Selain persoalan mengenai harapan, penelitian lain yang dilakukan oleh
Lestari (2013) menyuguhkan informasi lain mengenai pengalaman psikologis
individu dengan thalassaemia dalam menghadapi sakitnya serta interaksinya dengan anggota keluarga yang merawatnya. Dari penelitian yang dilakukan ini
reaksi lingkungan sekitar dan keluarga menjadi hal penting yang mendasari
pemahaman terhadap kondisi diri. Penekanan yang berbeda yang diberikan ialah
adanya spritualitas menjadi titik penting bagi pemaknaan atas kondisi sakit serta
turut serta dalam pembentukan perilaku. Penelitian Lestari (2013) merupakan
pengalaman psikologis individu thalassaemia secara begitu mendetail dan komprehensif dibandingkan penelitian lainnya. Hanya saja, usaha eksplorasi yang
mendetail tersebut memiliki kelemahan terkait pembahasan yang dilakukan.

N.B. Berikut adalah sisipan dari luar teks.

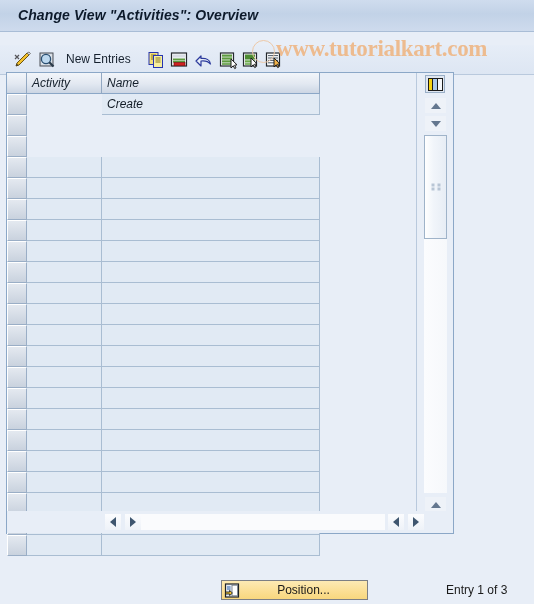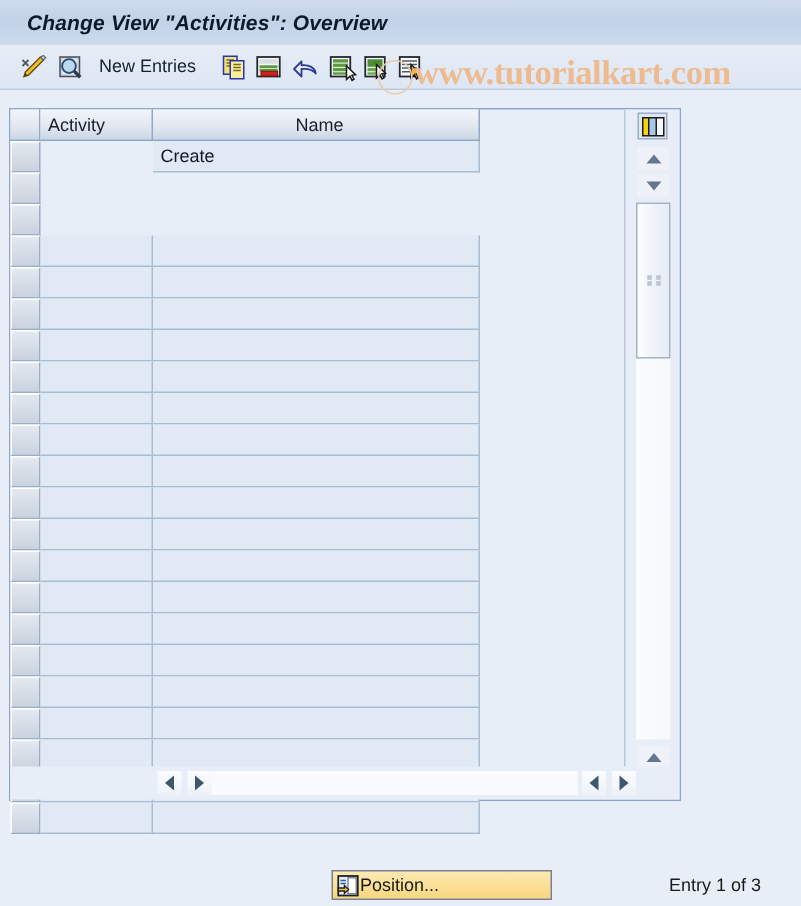--- a/index.html
+++ b/index.html
@@ -42,7 +42,7 @@
   
   .toolbar {
     position: absolute;
-    left: 0; top: 30px;
+    left: 0; top: 45px;
     width: 534px;
     height: 30px;
     background: linear-gradient(to bottom, #e6edf7 0%, #dde6f3 100%);

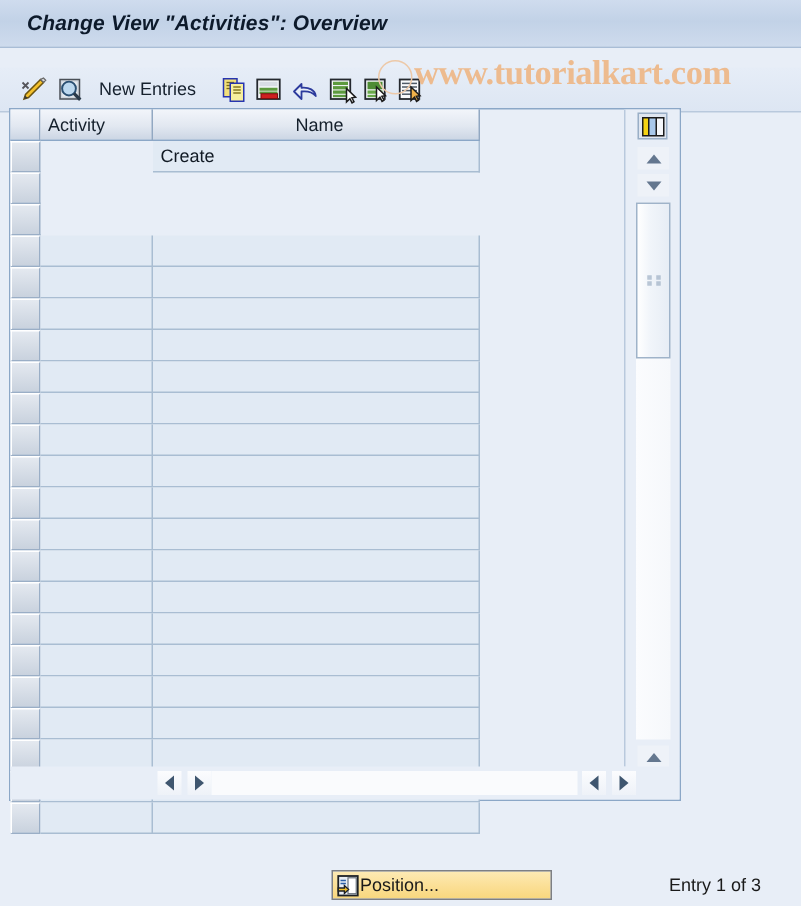--- a/index.html
+++ b/index.html
@@ -95,6 +95,7 @@
     border: 1px solid #8ba7c7;
     background: #e8eef7;
     box-sizing: border-box;
+    font-style: italic;
   }
 
   

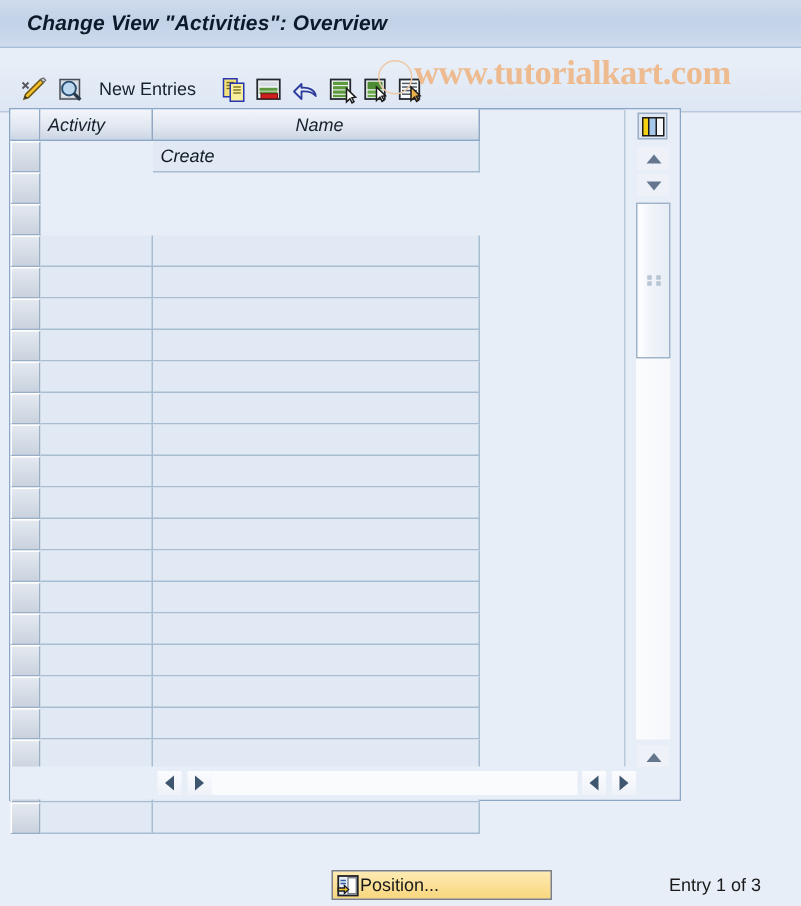--- a/index.html
+++ b/index.html
@@ -122,7 +122,7 @@
   }
   .hdr-sel { left: 0; width: 20px; padding-left: 0; }
   .hdr-act { left: 20px; width: 75px; }
-  .hdr-nam { left: 95px; width: 218px; text-align: center; }
+  .hdr-nam { left: 95px; width: 218px; }
 
   
   .row {

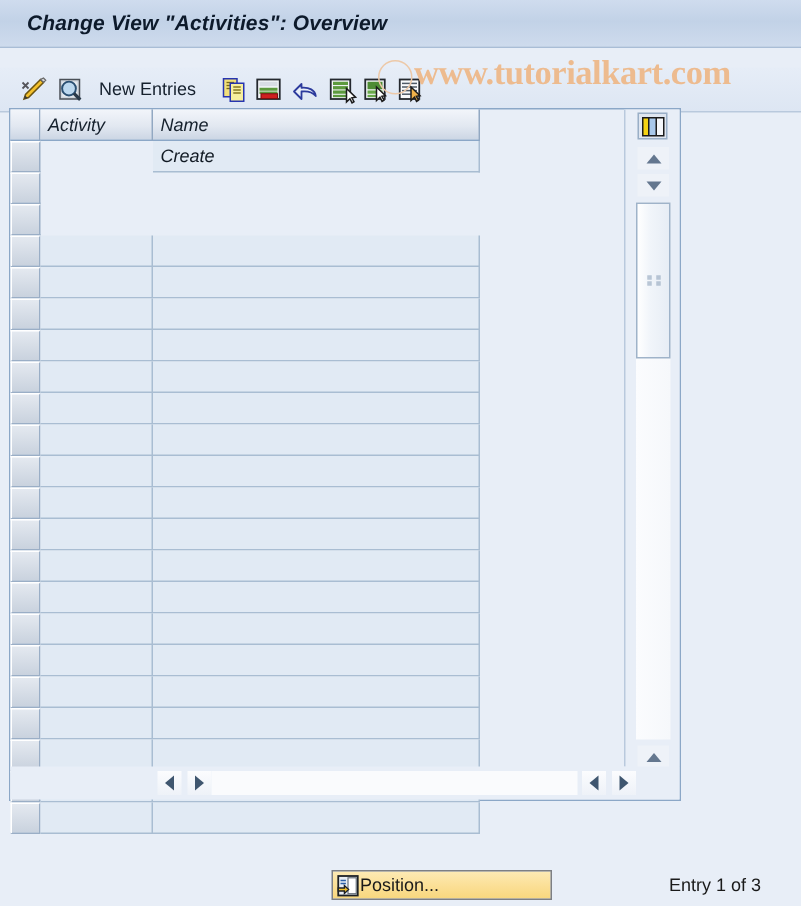--- a/index.html
+++ b/index.html
@@ -322,6 +322,7 @@
   }
   .position-label {
     flex: 1;
+    text-align: center;
     padding-right: 0;
   }
   .entry-text {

Dalam penelitian tersebut, hasil yang cukup menyeluruh tidak diiringi fokus
utama pembahasan yang cukup jelas. Di sisi lain, meskipun penelitian ini
memberikan pemaparan mengenai pengalaman psikologis, ada penekanan utama
yang diarahkan kepada interaksi individu thalassaemia dengan lingkungannya. Hal ini memiliki implikasi kurangnya porsi pembahasan mengenai dinamika
psikologis individu thalassaemia itu sendiri terkait pengalaman sakitnya.